> **Task details**
Look below for the line holding "background:#f97316; border:6px solid #000; border-radius:48px;" and the line holding "font-size:27px; font-weight:bold; font-style:italic;". Transcribe exactly those lines and all lines between them, nothing more.

Items from a data source:
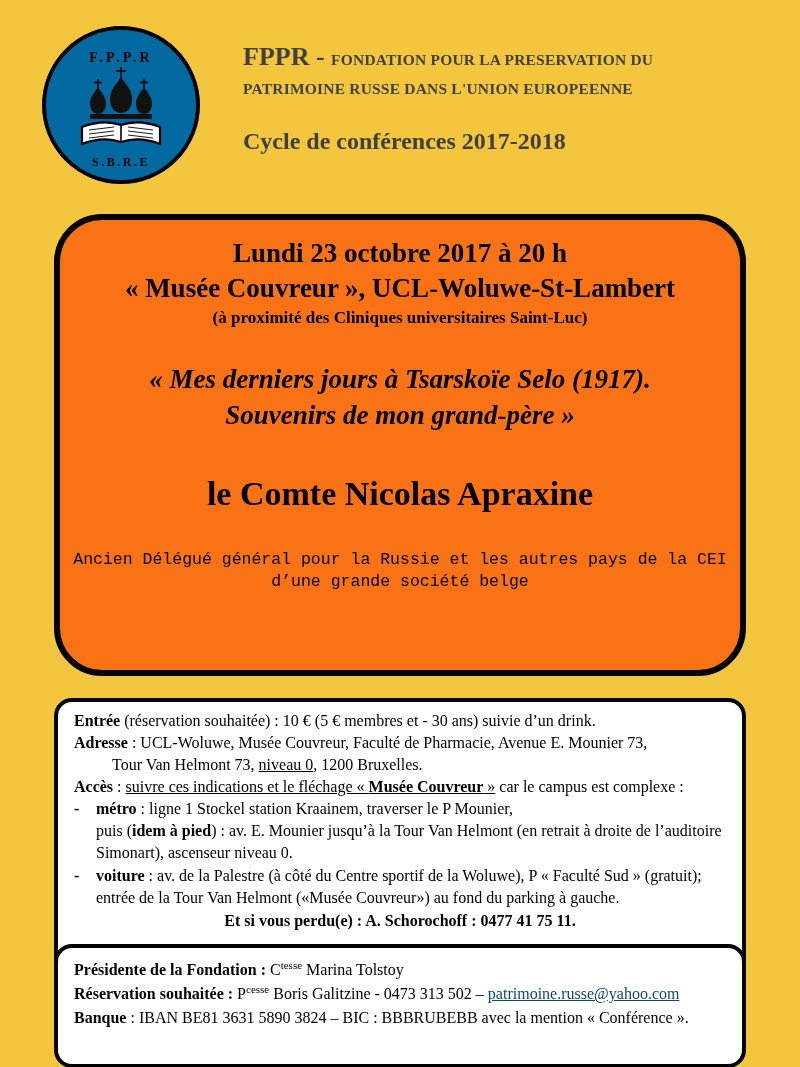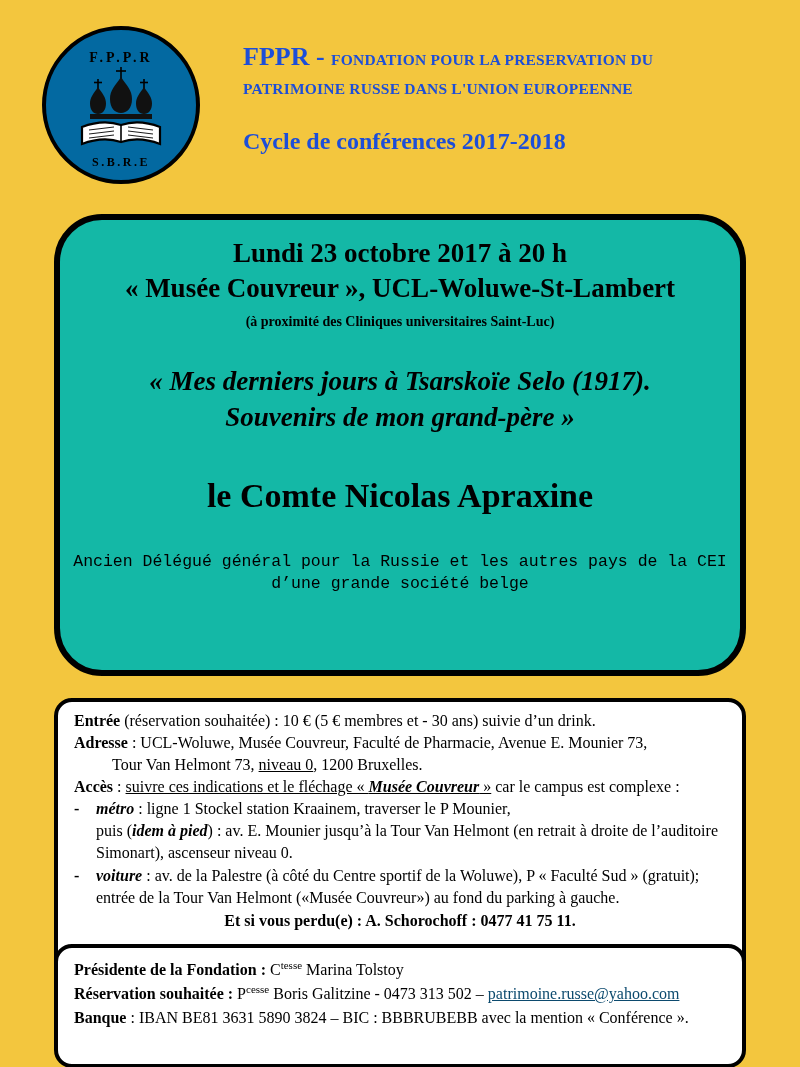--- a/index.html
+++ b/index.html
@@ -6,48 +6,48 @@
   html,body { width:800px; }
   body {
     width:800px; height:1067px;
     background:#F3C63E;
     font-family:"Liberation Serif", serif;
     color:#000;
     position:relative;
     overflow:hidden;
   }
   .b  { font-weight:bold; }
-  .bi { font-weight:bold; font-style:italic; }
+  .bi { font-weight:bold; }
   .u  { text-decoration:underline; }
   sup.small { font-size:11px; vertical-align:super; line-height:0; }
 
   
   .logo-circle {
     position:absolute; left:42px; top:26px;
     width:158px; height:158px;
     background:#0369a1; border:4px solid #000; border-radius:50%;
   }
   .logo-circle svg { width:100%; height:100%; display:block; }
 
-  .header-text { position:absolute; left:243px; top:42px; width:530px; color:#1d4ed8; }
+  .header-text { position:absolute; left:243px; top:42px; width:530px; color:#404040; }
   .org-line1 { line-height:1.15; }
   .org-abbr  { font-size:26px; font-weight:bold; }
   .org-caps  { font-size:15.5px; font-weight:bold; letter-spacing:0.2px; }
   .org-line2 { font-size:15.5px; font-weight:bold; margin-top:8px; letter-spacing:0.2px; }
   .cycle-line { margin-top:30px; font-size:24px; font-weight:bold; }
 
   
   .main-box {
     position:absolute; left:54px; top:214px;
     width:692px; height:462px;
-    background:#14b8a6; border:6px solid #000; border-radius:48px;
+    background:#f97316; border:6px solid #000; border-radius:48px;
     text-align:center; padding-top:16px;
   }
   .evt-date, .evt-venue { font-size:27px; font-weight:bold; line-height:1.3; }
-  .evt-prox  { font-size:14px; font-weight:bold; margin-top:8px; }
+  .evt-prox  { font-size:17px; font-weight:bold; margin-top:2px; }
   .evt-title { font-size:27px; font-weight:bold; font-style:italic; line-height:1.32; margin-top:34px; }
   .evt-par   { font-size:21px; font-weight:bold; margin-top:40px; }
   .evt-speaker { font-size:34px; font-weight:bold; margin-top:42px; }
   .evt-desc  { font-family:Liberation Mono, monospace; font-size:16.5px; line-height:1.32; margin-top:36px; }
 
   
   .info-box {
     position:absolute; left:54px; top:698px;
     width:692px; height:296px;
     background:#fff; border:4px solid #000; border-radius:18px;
--
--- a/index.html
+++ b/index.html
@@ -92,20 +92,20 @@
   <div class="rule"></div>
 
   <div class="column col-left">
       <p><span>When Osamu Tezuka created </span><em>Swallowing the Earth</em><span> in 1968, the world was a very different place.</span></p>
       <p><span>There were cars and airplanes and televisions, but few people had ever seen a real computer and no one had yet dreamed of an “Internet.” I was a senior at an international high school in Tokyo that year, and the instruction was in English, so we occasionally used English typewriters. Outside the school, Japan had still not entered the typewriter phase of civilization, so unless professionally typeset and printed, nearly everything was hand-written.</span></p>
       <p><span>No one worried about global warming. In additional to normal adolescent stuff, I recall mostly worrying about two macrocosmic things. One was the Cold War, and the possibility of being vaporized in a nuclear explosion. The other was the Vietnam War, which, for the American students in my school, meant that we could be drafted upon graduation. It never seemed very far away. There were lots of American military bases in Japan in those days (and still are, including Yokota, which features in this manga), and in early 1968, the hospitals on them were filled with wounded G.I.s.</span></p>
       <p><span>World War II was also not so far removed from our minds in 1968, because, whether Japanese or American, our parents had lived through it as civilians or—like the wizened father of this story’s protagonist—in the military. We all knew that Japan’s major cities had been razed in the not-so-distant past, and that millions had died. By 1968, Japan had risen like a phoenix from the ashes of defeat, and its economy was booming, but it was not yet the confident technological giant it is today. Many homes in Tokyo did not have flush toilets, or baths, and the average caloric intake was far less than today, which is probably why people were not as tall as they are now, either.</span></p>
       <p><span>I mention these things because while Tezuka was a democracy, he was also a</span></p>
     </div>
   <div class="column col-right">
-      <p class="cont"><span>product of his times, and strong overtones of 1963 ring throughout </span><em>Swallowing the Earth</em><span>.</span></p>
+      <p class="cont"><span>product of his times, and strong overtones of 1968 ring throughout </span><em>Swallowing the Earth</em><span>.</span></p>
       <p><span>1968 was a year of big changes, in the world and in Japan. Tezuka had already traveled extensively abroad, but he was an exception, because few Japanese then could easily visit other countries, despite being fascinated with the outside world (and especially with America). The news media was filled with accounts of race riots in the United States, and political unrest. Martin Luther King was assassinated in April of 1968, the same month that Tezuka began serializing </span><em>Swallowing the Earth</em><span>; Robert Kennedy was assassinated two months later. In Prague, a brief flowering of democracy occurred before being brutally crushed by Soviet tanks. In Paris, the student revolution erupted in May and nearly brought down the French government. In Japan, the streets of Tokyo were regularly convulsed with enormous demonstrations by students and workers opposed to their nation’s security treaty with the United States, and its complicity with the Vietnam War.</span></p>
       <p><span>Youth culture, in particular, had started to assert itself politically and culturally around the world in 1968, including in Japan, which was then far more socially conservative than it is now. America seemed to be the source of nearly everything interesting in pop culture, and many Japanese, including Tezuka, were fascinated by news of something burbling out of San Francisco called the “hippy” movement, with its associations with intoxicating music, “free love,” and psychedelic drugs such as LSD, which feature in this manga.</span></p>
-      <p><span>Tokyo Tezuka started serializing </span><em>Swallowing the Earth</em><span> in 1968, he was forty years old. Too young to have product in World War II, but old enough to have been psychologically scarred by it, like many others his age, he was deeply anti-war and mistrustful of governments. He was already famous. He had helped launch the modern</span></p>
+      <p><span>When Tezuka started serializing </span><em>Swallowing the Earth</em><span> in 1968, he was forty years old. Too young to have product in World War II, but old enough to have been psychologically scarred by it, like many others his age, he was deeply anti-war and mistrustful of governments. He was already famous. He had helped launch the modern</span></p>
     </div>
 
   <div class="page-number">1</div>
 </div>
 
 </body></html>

> **Output for this exercise**
+    background:#f97316; border:6px solid #000; border-radius:48px;
     text-align:center; padding-top:16px;
   }
   .evt-date, .evt-venue { font-size:27px; font-weight:bold; line-height:1.3; }
-  .evt-prox  { font-size:14px; font-weight:bold; margin-top:8px; }
+  .evt-prox  { font-size:17px; font-weight:bold; margin-top:2px; }
   .evt-title { font-size:27px; font-weight:bold; font-style:italic; line-height:1.32; margin-top:34px; }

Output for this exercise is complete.